The S&P 500 Index is widely regarded as the best single gauge of the United States equity market. It includes 500 leading companies in leading industries of the U.S. economy. The S&P 500 focuses on the large cap segment of the market and covers approximately 75% of U.S. equities.

The Bloomberg Barclays U.S. Aggregate Index represents securities that are SEC-registered, taxable, and dollar denominated. The index covers the U.S. investment grade fixed rate bond market, with index components for government and corporate securities, mortgage pass-through securities, and asset-backed securities. Duration is roughly 5 years.

The Bloomberg U.S. Corporate High Yield Bond Index measures the USD-denominated, high yield, fixed-rate corporate bond market. Securities are classified as high yield if the middle rating of Moody’s, Fitch and S&P is Ba1/BB+/BB+ or below. Bonds from issuers with an emerging markets country of risk, based on the indices’ EM country definition, are excluded.

The Russell 2000® Index measures the performance of the small-cap segment of the US equity universe. It includes approximately 2000 of the smallest US equity securities in the Russell 3000 Index based on a combination of market capitalization and current index membership. The Russell 2000 Index represents approximately 10% of the total market capitalization of the Russell 3000 Index.

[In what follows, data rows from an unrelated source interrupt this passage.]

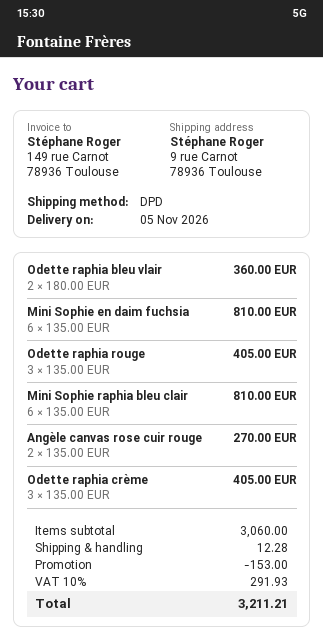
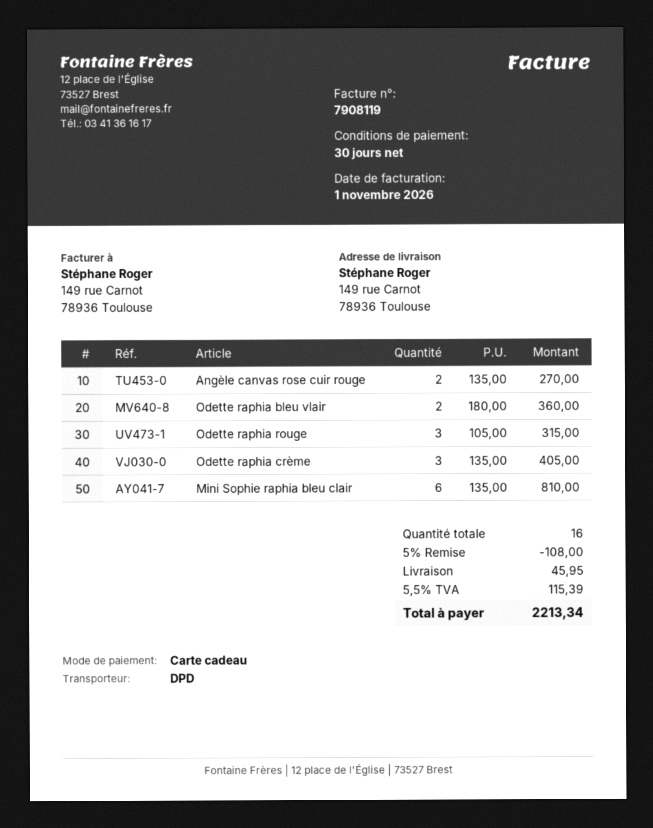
ship to: 9 rue Carnot, 78936 Toulouse -> 149 rue Carnot, 78936 Toulouse
Mini Sophie en daim fuchsia: 6 x 135.00 = 810.00 -> none
Odette raphia rouge: 3 x 135.00 = 405.00 -> 3 x 105.00 = 315.00
discount: 153.00 -> 108.00
shipping: 12.28 -> 45.95
tax: 10% = 291.93 -> 5.5% = 115.39
total: 3211.21 -> 2213.34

Because the Russell 2000 serves as a proxy for lower quality, small cap stocks, it provides an appropriate benchmark for RMB Special Situations.

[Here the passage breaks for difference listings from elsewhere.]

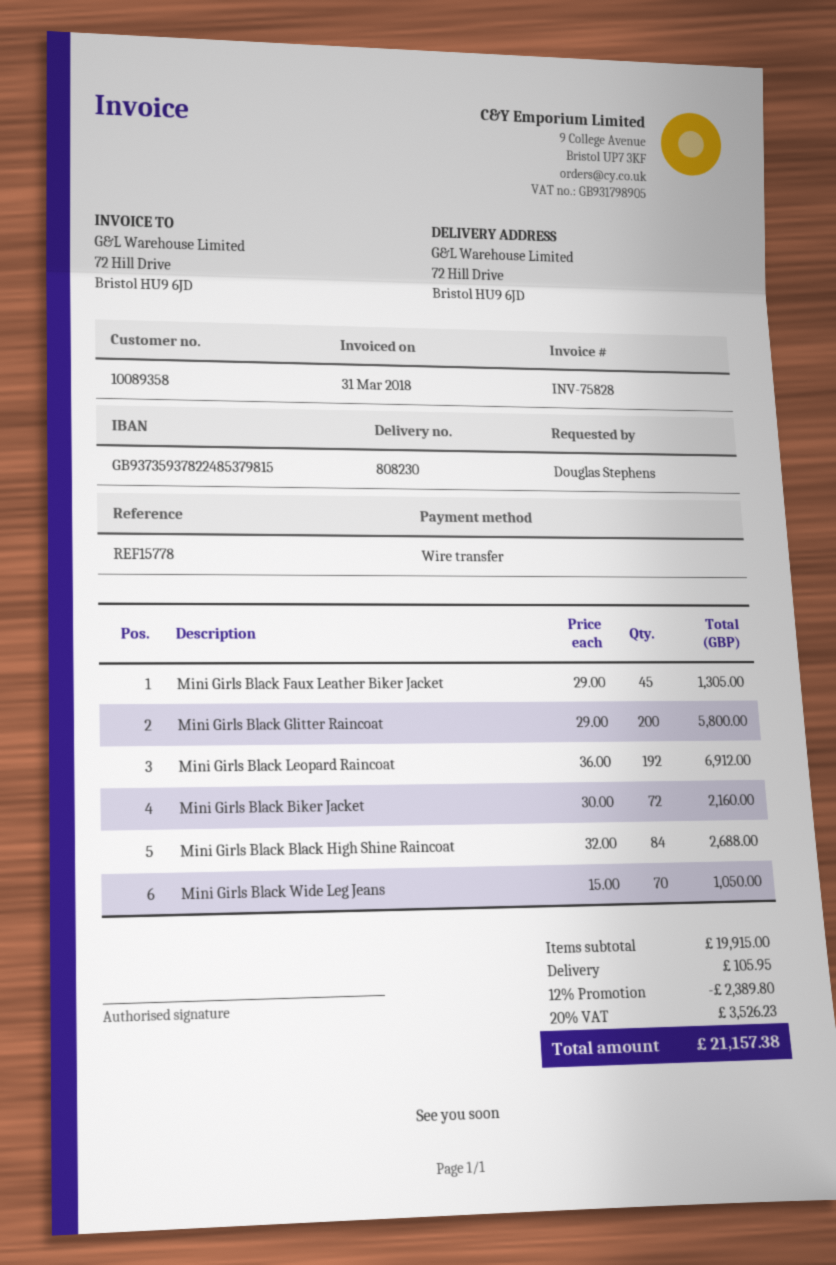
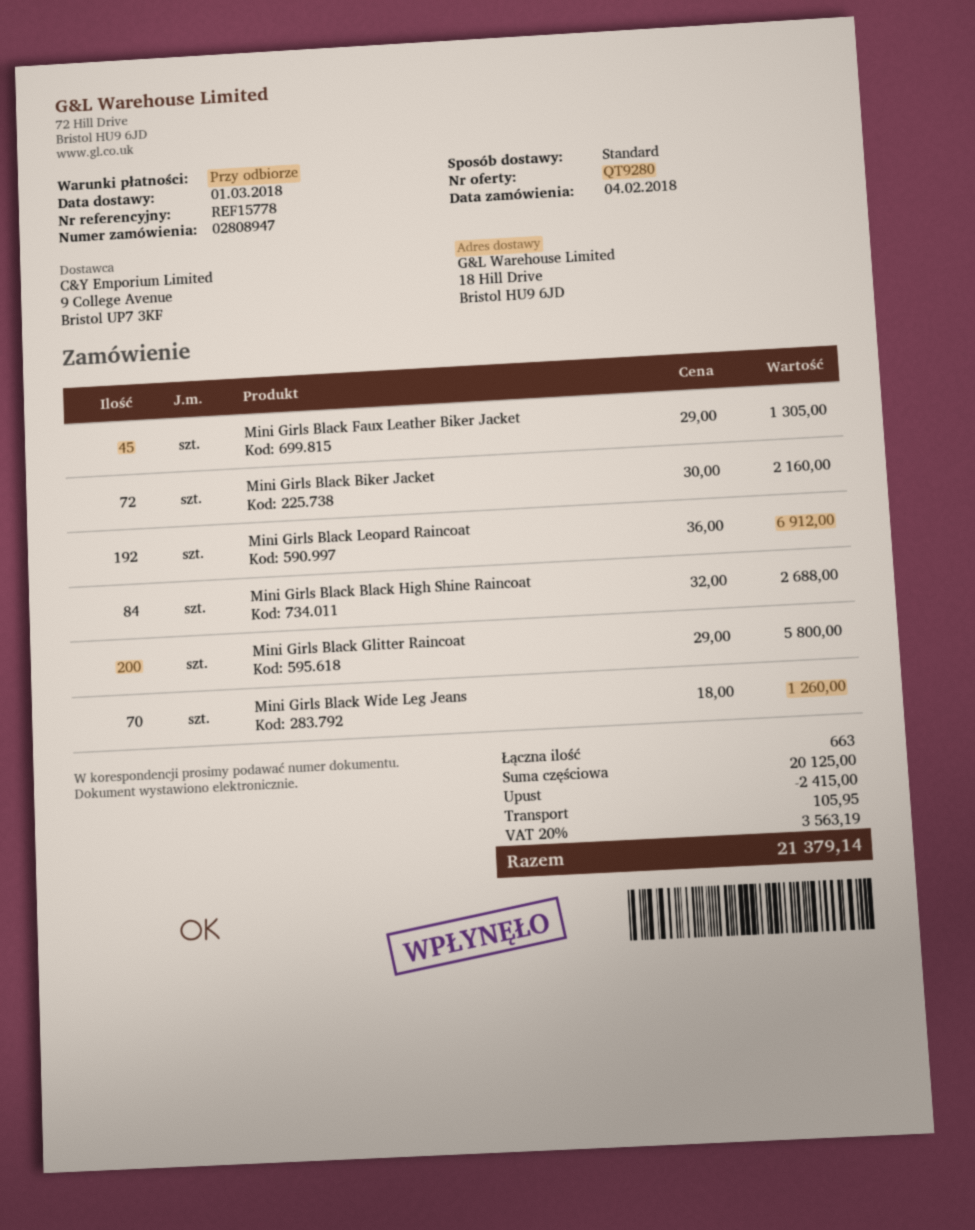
ship to: 72 Hill Drive, Bristol HU9 6JD -> 18 Hill Drive, Bristol HU9 6JD
Mini Girls Black Wide Leg Jeans: 70 x 15.00 = 1050.00 -> 70 x 18.00 = 1260.00
subtotal: 19915.00 -> 20125.00
discount: 2389.80 -> 2415.00
tax: 20% = 3526.23 -> 20% = 3563.19
total: 21157.38 -> 21379.14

The U.S. Dollar Index is used to measure the value of the dollar against a basket of six foreign currencies: the euro, Swiss franc, Japanese yen, Canadian dollar, British pound, and Swedish krona.

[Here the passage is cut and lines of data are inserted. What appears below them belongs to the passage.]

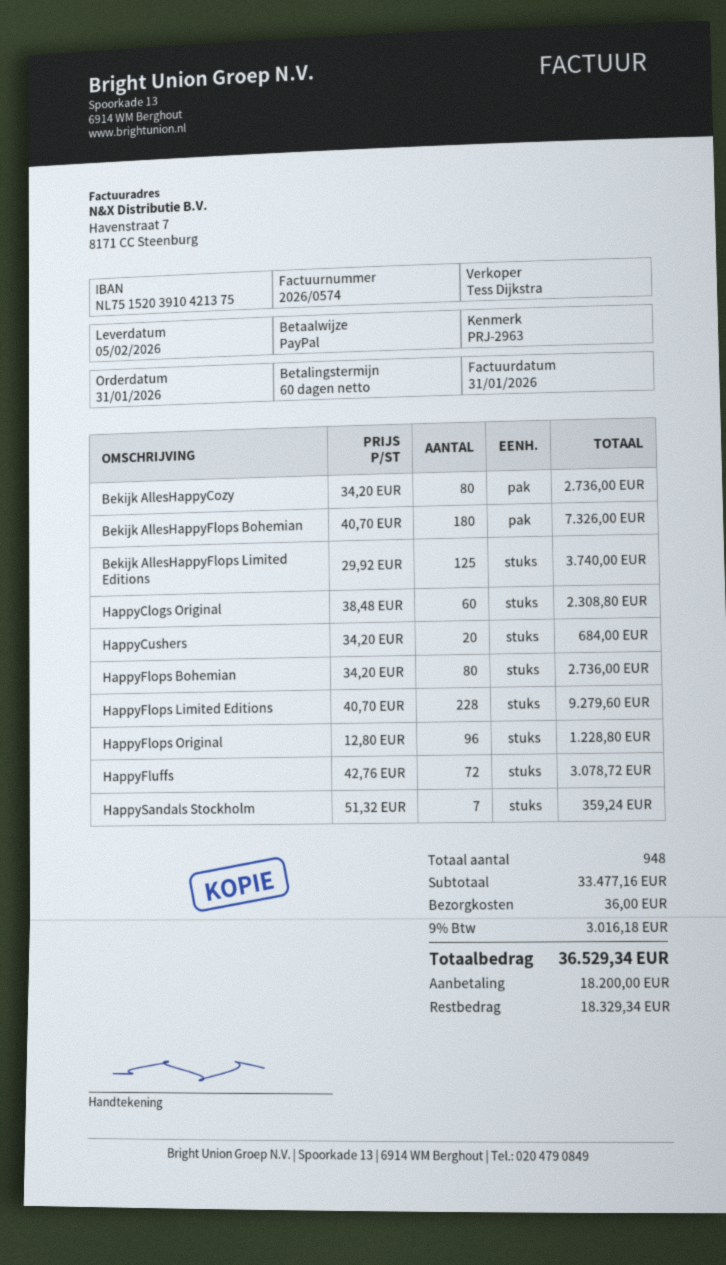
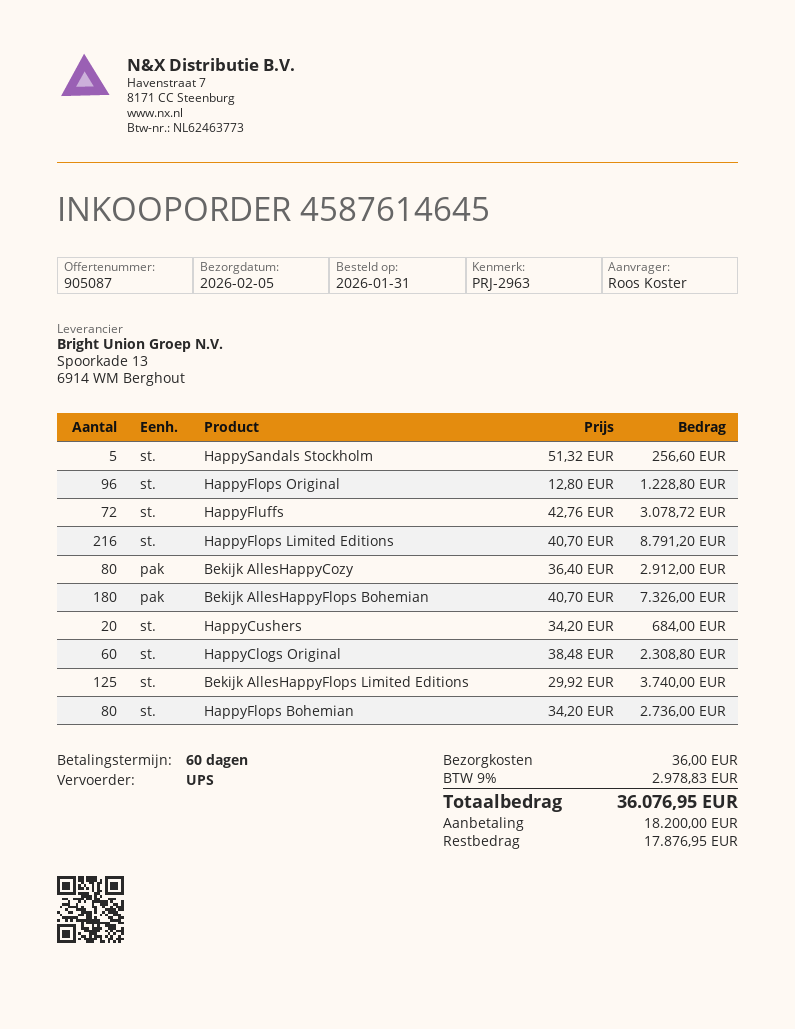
Bekijk AllesHappyCozy: 80 x 34.20 = 2736.00 -> 80 x 36.40 = 2912.00
HappyFlops Limited Editions: 228 x 40.70 = 9279.60 -> 216 x 40.70 = 8791.20
HappySandals Stockholm: 7 x 51.32 = 359.24 -> 5 x 51.32 = 256.60
tax: 9% = 3016.18 -> 9% = 2978.83
total: 36529.34 -> 36076.95
balance: 18329.34 -> 17876.95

MSCI U.S. REIT Index is a free float-adjusted market capitalization weighted index that is comprised of equity Real Estate Investment Trusts (REITs). The index is based on the MSCI USA Investable Market Index (IMI), its parent index, which captures the large, mid and small cap segments of the USA market. With 150 constituents, it represents about 99% of the US REIT universe and securities are classified under the Equity REITs Industry (under the Real Estate Sector) according to the Global Industry Classification Standard (GICS®), have core real estate exposure (i.e., only selected Specialized REITs are eligible) and carry REIT tax status.

Disclaimers

*Source: MSCI.MSCI makes no express or implied warranties or representations and shall have no liability whatsoever with respect to any MSCI data contained herein.  The MSCI data may not be further redistributed or used as a basis for other indexes or any securities or financial products.  This report is not approved, endorsed, reviewed or produced by MSCI. None of the MSCI data is intended to constitute investment advice or a recommendation to make (or refrain from making) any kind of investment decision and may not be relied on as such.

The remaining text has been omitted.